Mais même avec des SAMU enrichis par la période de crise Covid, le Pr Kettani rappelle que “90% des appels sont malveillants, et que 99% de l’activité est secondaire”. Ainsi, même “sur la partie qui marche, nous n’avons que 30% d’efficacité. Un chiffre qui n’a pas bougé en quinze ans”. Le Pr Kettani estime qu’il est temps de revoir “le modèle choisi” par le Maroc qui “n’est pas adapté à notre réalité”.

“Au-delà des choses à améliorer, peut-être qu’il faut démarrer une page blanche et redéfinir les vrais besoins du citoyen marocain en termes de régulation médicale, et repenser un modèle marocain.”
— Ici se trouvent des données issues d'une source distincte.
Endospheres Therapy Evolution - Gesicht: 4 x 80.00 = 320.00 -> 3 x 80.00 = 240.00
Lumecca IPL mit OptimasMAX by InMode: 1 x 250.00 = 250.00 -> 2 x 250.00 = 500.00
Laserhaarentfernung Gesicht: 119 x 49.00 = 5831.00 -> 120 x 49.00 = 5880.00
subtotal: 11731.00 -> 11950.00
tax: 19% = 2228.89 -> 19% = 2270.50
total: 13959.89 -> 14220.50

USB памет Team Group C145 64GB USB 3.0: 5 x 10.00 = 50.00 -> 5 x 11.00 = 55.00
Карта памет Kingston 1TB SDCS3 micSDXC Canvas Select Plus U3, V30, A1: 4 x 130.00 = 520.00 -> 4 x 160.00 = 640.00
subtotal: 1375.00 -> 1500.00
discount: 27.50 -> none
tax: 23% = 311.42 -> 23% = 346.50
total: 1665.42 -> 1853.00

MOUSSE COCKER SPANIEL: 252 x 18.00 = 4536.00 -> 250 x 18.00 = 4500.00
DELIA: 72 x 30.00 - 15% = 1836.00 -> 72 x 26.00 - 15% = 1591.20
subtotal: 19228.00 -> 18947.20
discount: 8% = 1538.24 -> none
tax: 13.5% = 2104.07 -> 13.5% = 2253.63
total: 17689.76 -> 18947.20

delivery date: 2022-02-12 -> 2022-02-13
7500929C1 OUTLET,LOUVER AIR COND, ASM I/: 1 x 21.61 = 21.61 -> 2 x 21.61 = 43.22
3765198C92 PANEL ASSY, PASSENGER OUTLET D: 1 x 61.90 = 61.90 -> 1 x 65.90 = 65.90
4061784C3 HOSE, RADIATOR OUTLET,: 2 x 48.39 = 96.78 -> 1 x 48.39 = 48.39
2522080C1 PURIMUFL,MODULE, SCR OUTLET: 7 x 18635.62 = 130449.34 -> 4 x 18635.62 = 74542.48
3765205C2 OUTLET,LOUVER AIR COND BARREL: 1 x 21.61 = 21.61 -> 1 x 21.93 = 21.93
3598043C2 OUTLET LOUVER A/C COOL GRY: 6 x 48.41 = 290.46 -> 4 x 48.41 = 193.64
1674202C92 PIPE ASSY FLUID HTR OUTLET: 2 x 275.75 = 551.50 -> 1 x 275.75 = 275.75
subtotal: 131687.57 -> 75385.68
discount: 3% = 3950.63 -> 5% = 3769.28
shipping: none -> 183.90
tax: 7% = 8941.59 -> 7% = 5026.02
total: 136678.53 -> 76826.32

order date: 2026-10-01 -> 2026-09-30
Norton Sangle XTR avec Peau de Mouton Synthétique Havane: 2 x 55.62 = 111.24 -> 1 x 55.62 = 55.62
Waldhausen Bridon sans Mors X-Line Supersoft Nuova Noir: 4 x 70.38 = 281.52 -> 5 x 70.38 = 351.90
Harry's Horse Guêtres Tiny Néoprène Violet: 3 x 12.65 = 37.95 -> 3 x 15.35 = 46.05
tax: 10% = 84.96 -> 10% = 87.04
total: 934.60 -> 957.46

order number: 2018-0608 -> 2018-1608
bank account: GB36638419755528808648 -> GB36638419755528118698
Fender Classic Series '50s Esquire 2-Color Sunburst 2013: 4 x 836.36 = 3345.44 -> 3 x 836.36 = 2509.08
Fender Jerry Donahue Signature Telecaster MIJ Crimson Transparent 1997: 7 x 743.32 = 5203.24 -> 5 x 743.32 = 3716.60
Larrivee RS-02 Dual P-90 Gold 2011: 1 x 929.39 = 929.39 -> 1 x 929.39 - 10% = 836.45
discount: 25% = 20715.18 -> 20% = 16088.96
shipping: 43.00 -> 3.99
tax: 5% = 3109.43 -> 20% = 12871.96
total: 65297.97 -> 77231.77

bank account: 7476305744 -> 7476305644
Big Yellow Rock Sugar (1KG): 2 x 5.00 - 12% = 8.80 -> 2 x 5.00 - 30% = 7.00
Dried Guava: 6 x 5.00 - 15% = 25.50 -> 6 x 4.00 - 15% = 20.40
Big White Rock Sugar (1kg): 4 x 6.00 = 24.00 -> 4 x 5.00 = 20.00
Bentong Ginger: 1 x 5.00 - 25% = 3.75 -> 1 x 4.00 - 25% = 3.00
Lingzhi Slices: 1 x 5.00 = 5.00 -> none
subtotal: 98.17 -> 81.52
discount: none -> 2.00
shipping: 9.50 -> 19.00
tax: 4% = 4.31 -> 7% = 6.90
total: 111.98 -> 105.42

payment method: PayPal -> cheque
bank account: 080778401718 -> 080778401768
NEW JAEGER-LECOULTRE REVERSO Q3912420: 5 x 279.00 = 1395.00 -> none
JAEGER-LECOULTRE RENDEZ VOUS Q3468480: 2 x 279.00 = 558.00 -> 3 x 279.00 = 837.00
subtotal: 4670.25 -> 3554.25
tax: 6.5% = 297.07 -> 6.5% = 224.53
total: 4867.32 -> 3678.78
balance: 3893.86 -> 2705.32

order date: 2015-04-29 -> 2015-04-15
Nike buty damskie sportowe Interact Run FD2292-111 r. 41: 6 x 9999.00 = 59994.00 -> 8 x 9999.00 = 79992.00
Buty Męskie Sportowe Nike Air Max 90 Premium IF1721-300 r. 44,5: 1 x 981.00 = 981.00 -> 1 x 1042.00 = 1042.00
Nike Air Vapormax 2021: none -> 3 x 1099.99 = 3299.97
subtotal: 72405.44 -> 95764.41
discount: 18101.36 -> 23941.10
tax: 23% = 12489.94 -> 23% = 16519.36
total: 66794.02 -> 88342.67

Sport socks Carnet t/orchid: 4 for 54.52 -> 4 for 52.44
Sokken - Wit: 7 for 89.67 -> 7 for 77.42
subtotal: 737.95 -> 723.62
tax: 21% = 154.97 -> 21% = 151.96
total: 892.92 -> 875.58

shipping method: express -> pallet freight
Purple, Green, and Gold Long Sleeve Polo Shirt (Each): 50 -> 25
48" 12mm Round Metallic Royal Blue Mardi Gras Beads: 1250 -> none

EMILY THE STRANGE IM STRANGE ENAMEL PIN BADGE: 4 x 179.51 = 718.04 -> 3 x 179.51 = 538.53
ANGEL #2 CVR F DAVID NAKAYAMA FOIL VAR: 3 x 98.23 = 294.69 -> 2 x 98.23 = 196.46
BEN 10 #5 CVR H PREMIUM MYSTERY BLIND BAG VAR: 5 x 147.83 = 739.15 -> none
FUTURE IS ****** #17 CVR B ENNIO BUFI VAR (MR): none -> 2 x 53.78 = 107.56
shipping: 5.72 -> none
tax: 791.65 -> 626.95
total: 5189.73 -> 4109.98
Pour procéder à cette amélioration, les intervenants lors de ce webinaire préconisent :

- la mise en place d’un numéro unique fonctionnel, dédié à toute demande de soins urgents et/ou non programmés en lieu et place des numéros existants ;

- une organisation territoriale en réseau ;

- le regroupement de toutes les composantes de la régulation médicale sur une plateforme “SAMU-santé” unique, hospitalière ;

- des moyens humains adaptés en quantité et en qualité ;

- la formation initiale diplômante et une formation continue obligatoire avec mise à niveau périodique ;

- l’intégration de l’évolution numérique à la régulation médicale, par la géolocalisation de l’appelant et des véhicules d'intervention ;

- la participation active de l’appelant à la gestion de la situation, via des applications sur smartphone ;

- l’utilisation des visioconférences avec l’appelant, lunettes connectées, etc. ;

- la récupération des données médicales via smartphone ;

- ainsi que la transmission de données de santé en temps réel par interconnexion avec les réseaux de télémédecine ;

- et, de manière générale, l’identification des causes de dysfonctionnement par l’analyse des faits pour en tirer des leçons.